Work instructions
For the word "departments", search the records and show each line in which it occurs.

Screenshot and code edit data

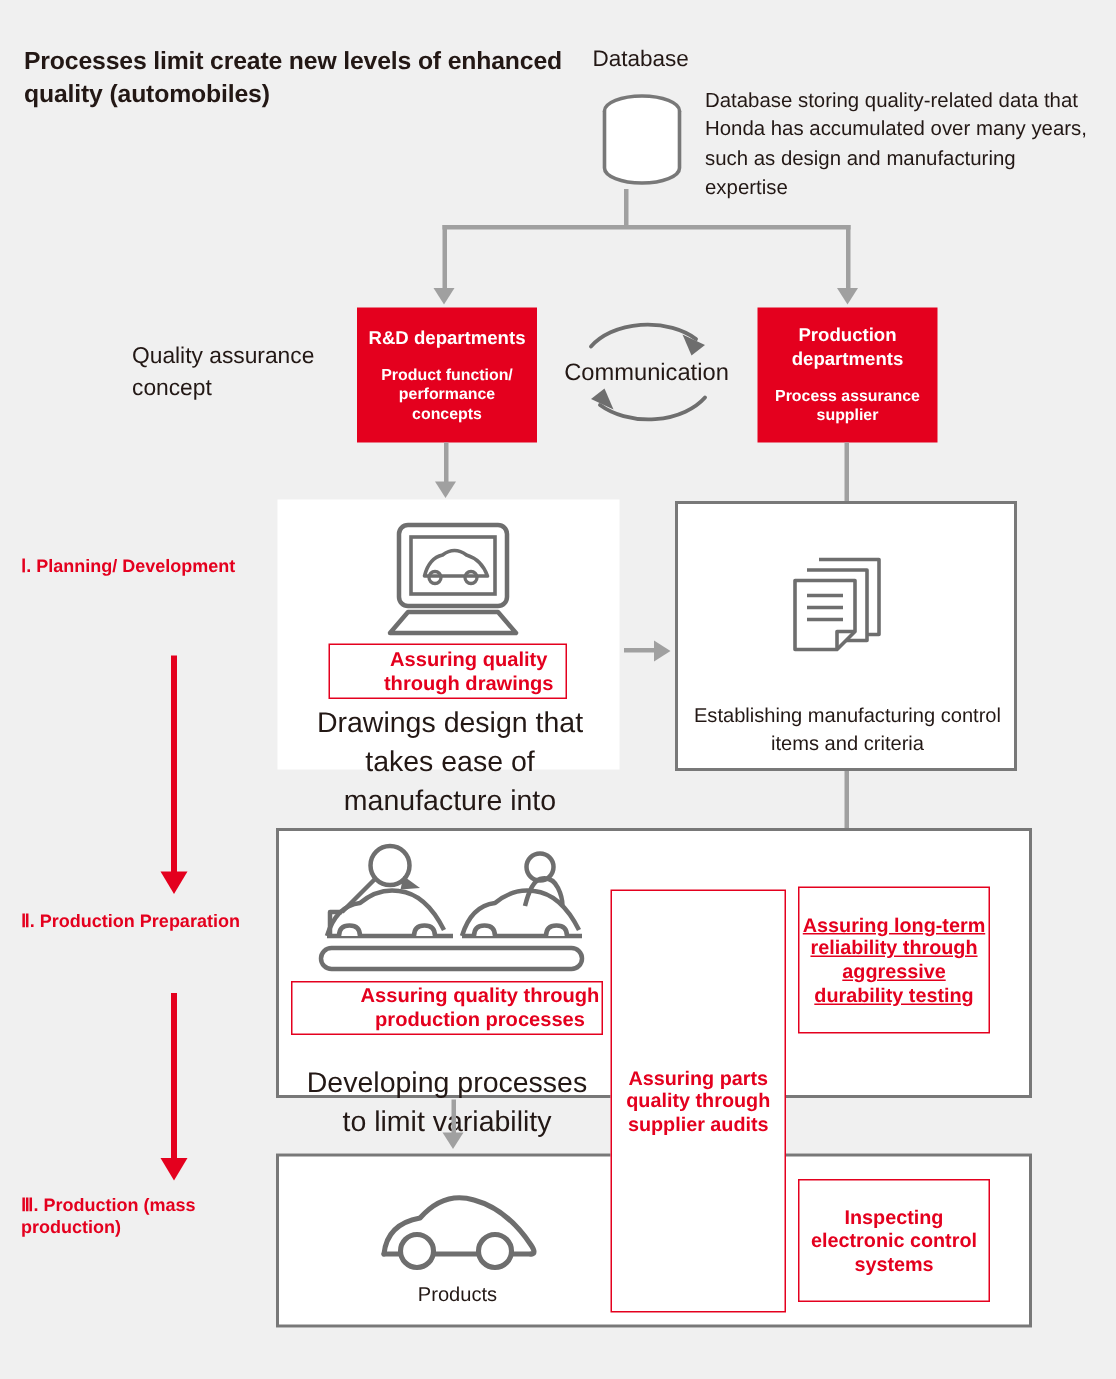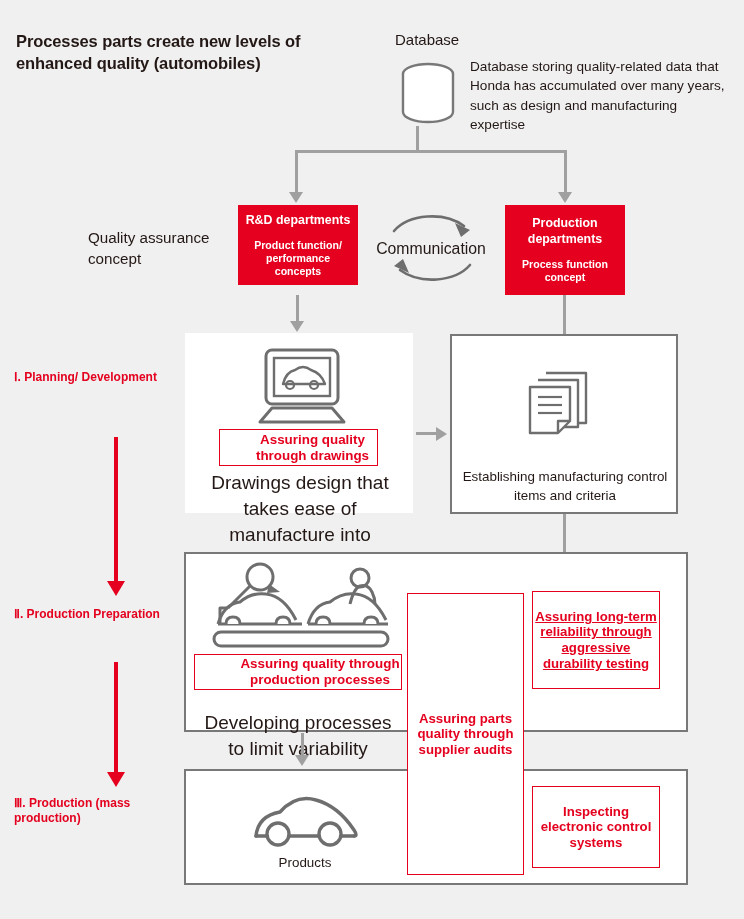--- a/index.html
+++ b/index.html
@@ -102,7 +102,7 @@
 
 <div id="root">
 
-  <div class="abs title">Processes parts create new levels of enhanced quality (automobiles)</div>
+  <div class="abs title">Processes limit create new levels of enhanced quality (automobiles)</div>
 
   <div class="abs db-label">Database</div>
   <div class="abs db-icon">

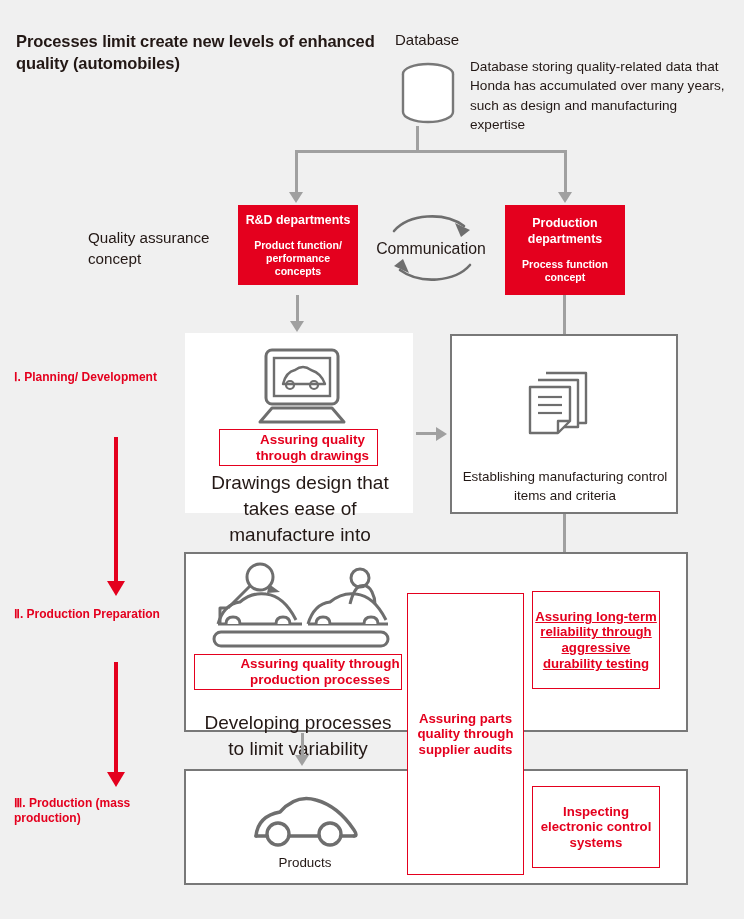--- a/index.html
+++ b/index.html
@@ -122,7 +122,7 @@
 
   <div class="abs qa-concept">Quality assurance concept</div>
 
-  <div class="abs red-box" style="left:238px; top:205px; width:120px; height:80px;">
+  <div class="abs red-box" style="left:238px; top:205px; width:120px; height:90px;">
     <div class="rb-title">R&amp;D departments</div>
     <div class="rb-sub">Product function/ performance concepts</div>
   </div>

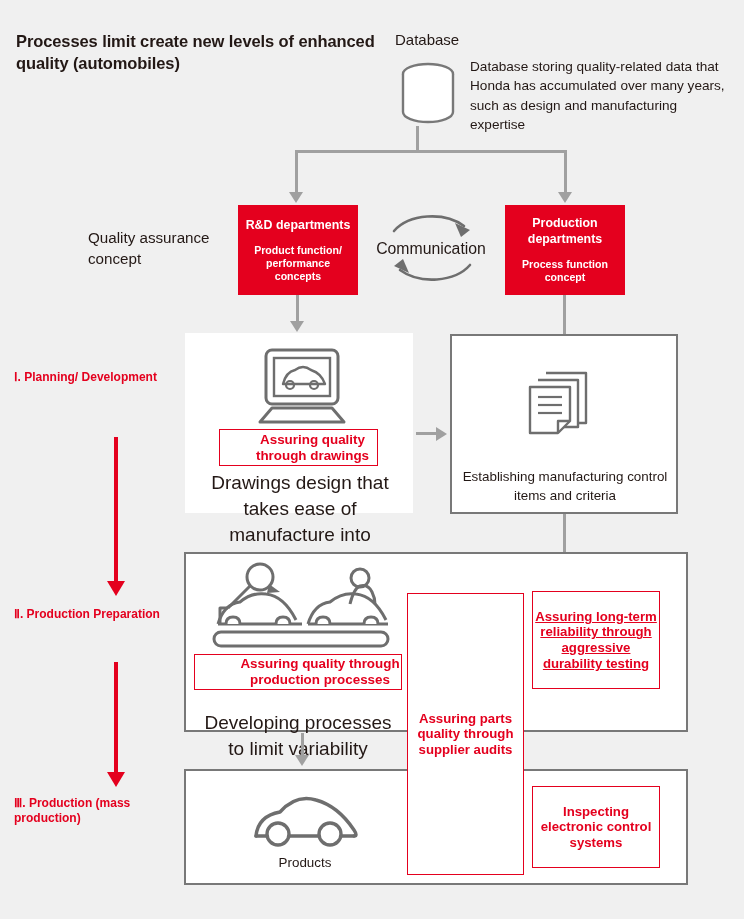--- a/index.html
+++ b/index.html
@@ -129,7 +129,7 @@
 
   <div class="abs red-box" style="left:505px; top:205px; width:120px; height:90px;">
     <div class="rb-title">Production departments</div>
-    <div class="rb-sub">Process function concept</div>
+    <div class="rb-sub">Process assurance supplier</div>
   </div>
 
   <div class="abs" style="left:382px; top:198px; width:100px; height:100px;">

Completed task
     <div class="rb-title">R&amp;D departments</div>
     <div class="rb-title">Production departments</div>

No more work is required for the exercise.